Choroid plexus carcinomas typically occur in the lateral ventricles in children and in the fourth ventricle of adults. The third ventricle is the least common ventricle effected. This is unlike most other pediatric and adult tumors, as the locations of the tumors are typically reversed. These tumors are usually found in the infratentorial region in children and in the supratentorial space in adults. Choroid plexus carcinomas can induce hydrocephalus through a variety of mechanisms, including blockage of normal cerebrospinal fluid (CSF) flow, the tumor overproducing CSF, spontaneous hemorrhage, and expansion of the ventricles.

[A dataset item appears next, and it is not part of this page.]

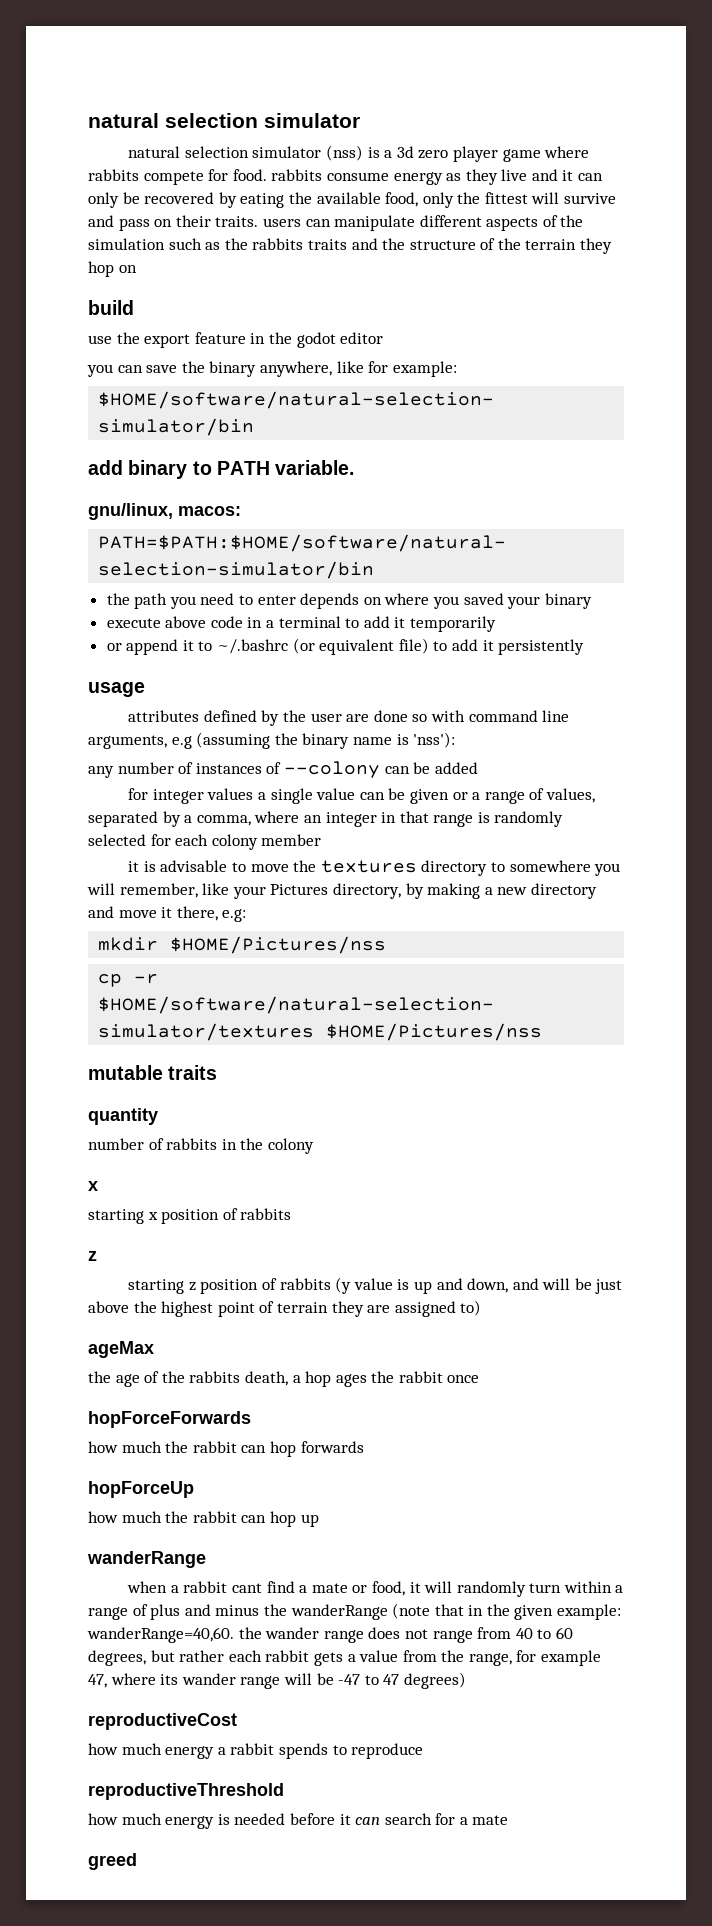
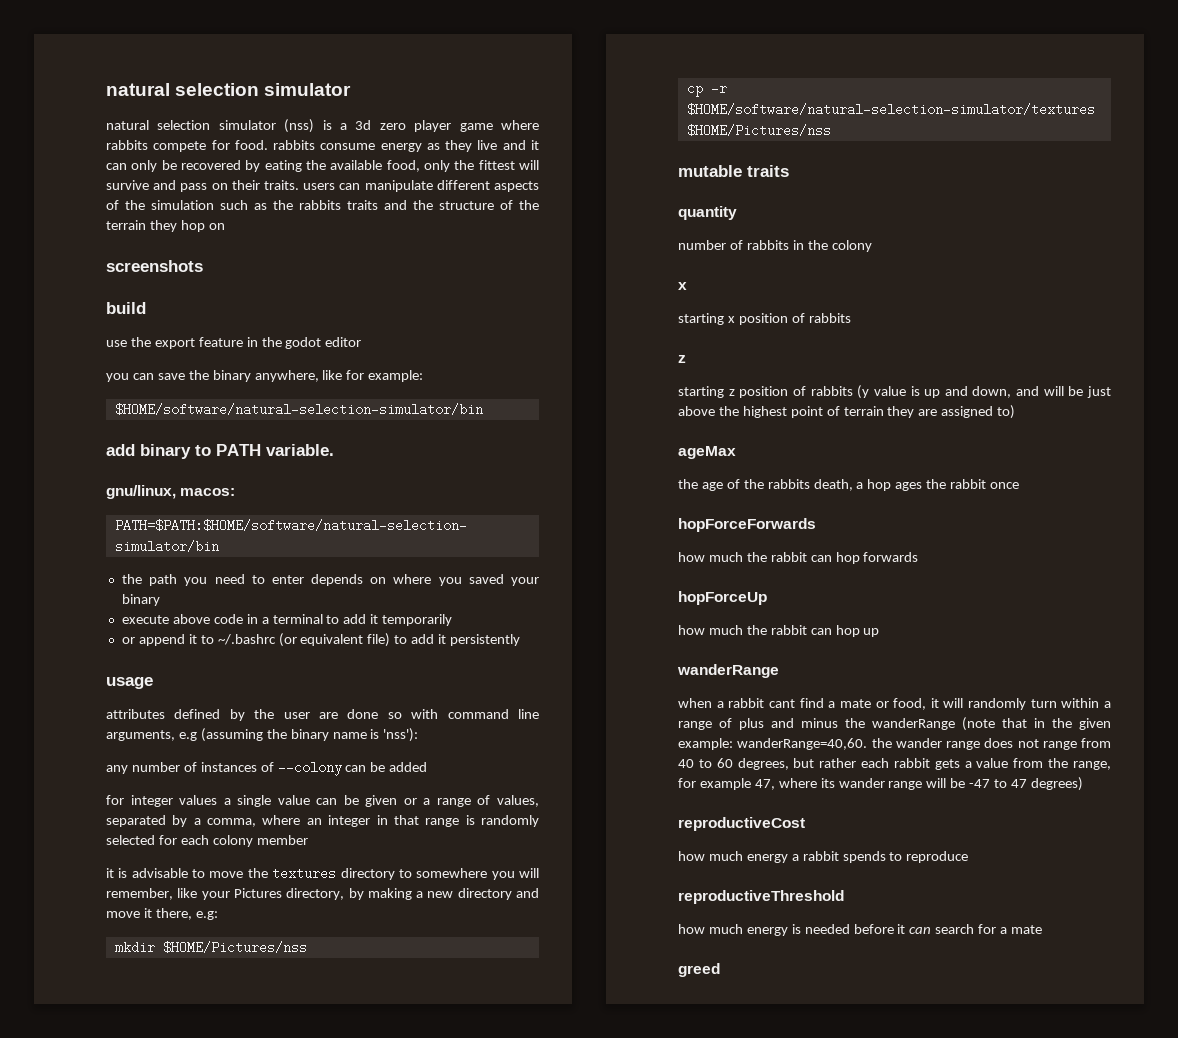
+ screenshots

The tumors most frequently spread through the CSF. As a result, metastases frequently occur along the central nervous system, particularly in the leptomeninges. In rare cases, metastases have been reported to spread to the abdomen and extra-cranial sites.

==Treatment==
Treatment of choroid plexus carcinoma depends on the location and severity of the tumor. Possible interventions include inserting shunts, surgical resection, radiotherapy, and chemotherapy. Inserting a shunt could help to drain the CSF and relieve pressure on the brain. The best outcomes occur when total resection of the tumor is combined with adjuvant chemotherapy and radiotherapy. In the event of subtotal resection or widespread leptomeningeal disease, craniospinal irradiation is often used.

==Incidence==
Choroid plexus tumors have an annual incidence of about 0.3 per 1 million cases.
It is seen mainly in children under the age of 5, representing 5% of all pediatric tumors and 20% of tumors in children less than 1 year old. There has been no link between sex and occurrence.

Although choroid plexus carcinomas are significantly more aggressive and have half the survival rate as choroid plexus papillomas, they are outnumbered in incidence by 5:1 in all age groups. Clinical studies have shown that patients who receive a total resection of a tumor have an 86% survival rate, while patients who only receive a partial resection have a 26% 5-year survival rate. Many incomplete resections result in recurrence within 2 years of primary surgery.